Speaking during a joint media briefing with Oracle Malaysia on Tuesday, Manoj Menon, partner and managing director of analyst firm Frost & Sullivan Southeast Asia, said these challenges include learning to more effectively utilize information gathered by the telcos' customer relationship management (CRM) systems.
"The new communication paradigm centers on the user," Manoj said. "[As such], if telcos want to [continue] participating in this competitive space, they had better get to know their customers really well."
He said consumers today are not just merely using the Internet to surf, they are participating and personalizing the Web to their preference.
This phenomenon, driven mainly by Web 2.0 companies such as Google, MySpace and You Tube, is changing the way the consumers interact with service providers, he added.
"These Web 2.0 companies' business models revolve around the consumer," Manoj explained. "They have built such a strong brand loyalty that despite not having any contractual obligation to revisit the sites, customers always come back."

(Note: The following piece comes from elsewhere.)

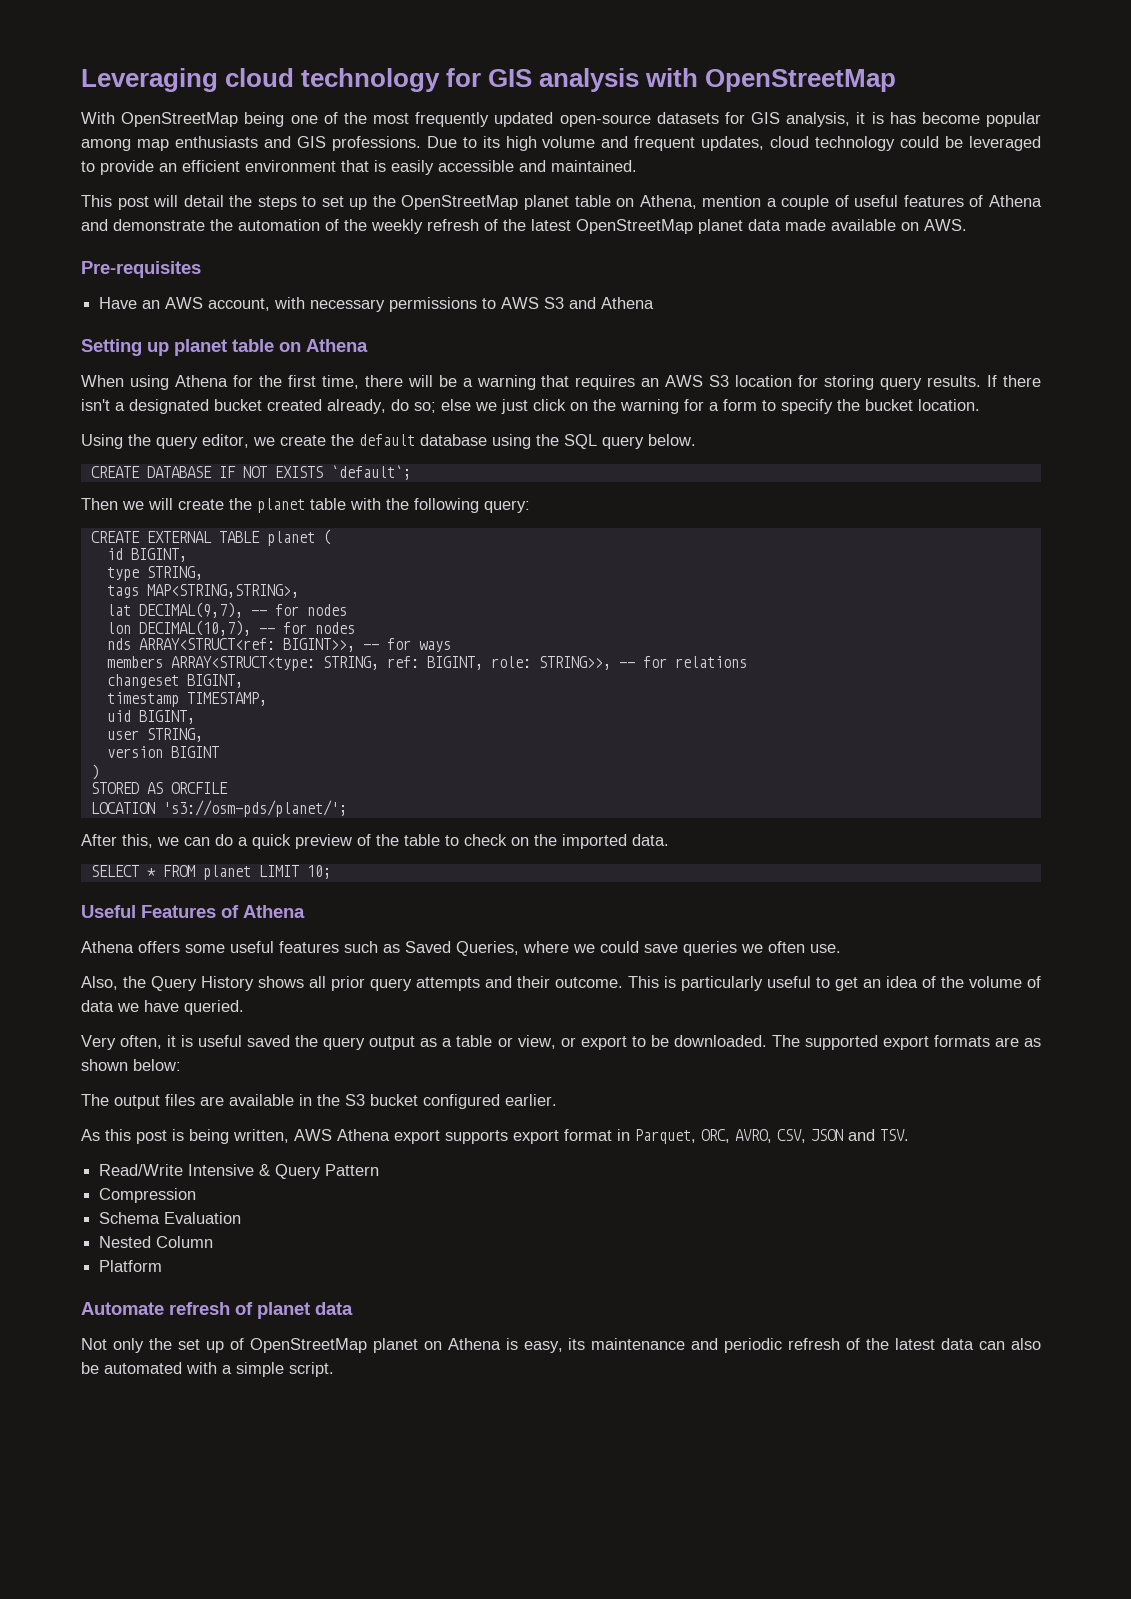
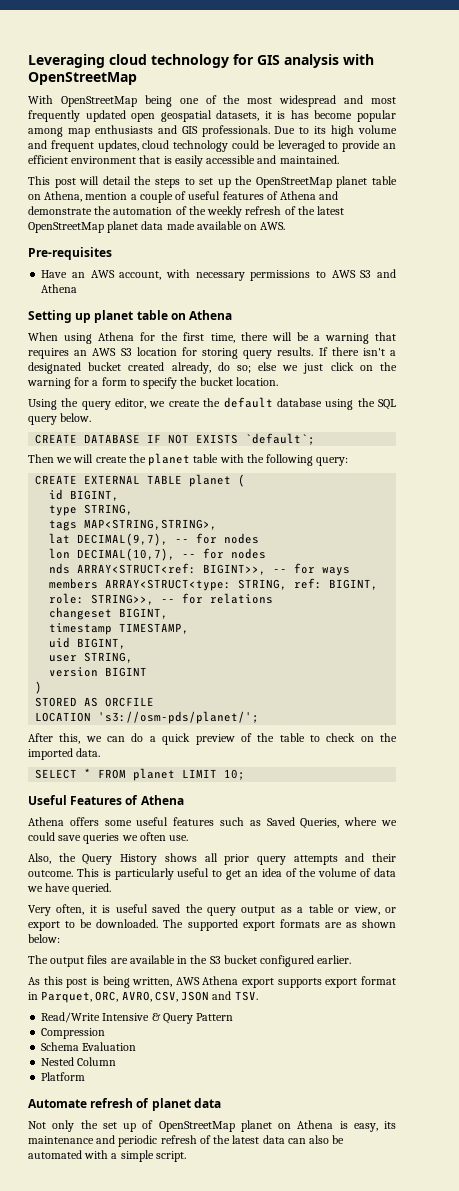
- With OpenStreetMap being one of the most frequently updated open-source datasets for GIS analysis, it is has become popular among map enthusiasts and GIS professions.
+ With OpenStreetMap being one of the most widespread and most frequently updated open geospatial datasets, it is has become popular among map enthusiasts and GIS professionals.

"In short, they have figured out how to monetize customer loyalty," he noted.
Manoj said telcos need to position themselves the way these Web 2.0 companies have done, and develop a similar roadmap to ensure customers stay loyal.
"We believe that significant revenue streams for telcos by 2010 would come from the advertising business model," he said. "As this happens, telcos have to learn how to monetize advertising-based revenues."
"This is especially important as Malaysia is about to implement mobile number portability (MNP). Telcos will need to capitalize on the information they have about their customers--from location information to billing patterns--to help them retain subscriber numbers and reduce churn."
MNP allows users to switch services from one operator to another without having to change their phone numbers. It has been implemented in countries, such as Hong Kong and Singapore. Malaysia is expected to implement MNP by end-2008.
Andrew Lau, general manager of service industry at Oracle Malaysia, said it is hard to predict how the implementation of MNP would affect the industry.
Lau said: "But what's significant is that telcos will not want to lose their customers to their competitors. A recent study by a U.S.-based research firm estimated the cost of acquiring a new customer to range between US$50 and US$200, while the cost of retaining a customer ranges only between US$20 and US$30.
"This is why CRM systems employed by telcos need to evolve from being in silos, to one that is driven by services, as this is the key to helping them retain their customers," he said.
Edwin Yapp is a freelance IT writer based in Malaysia.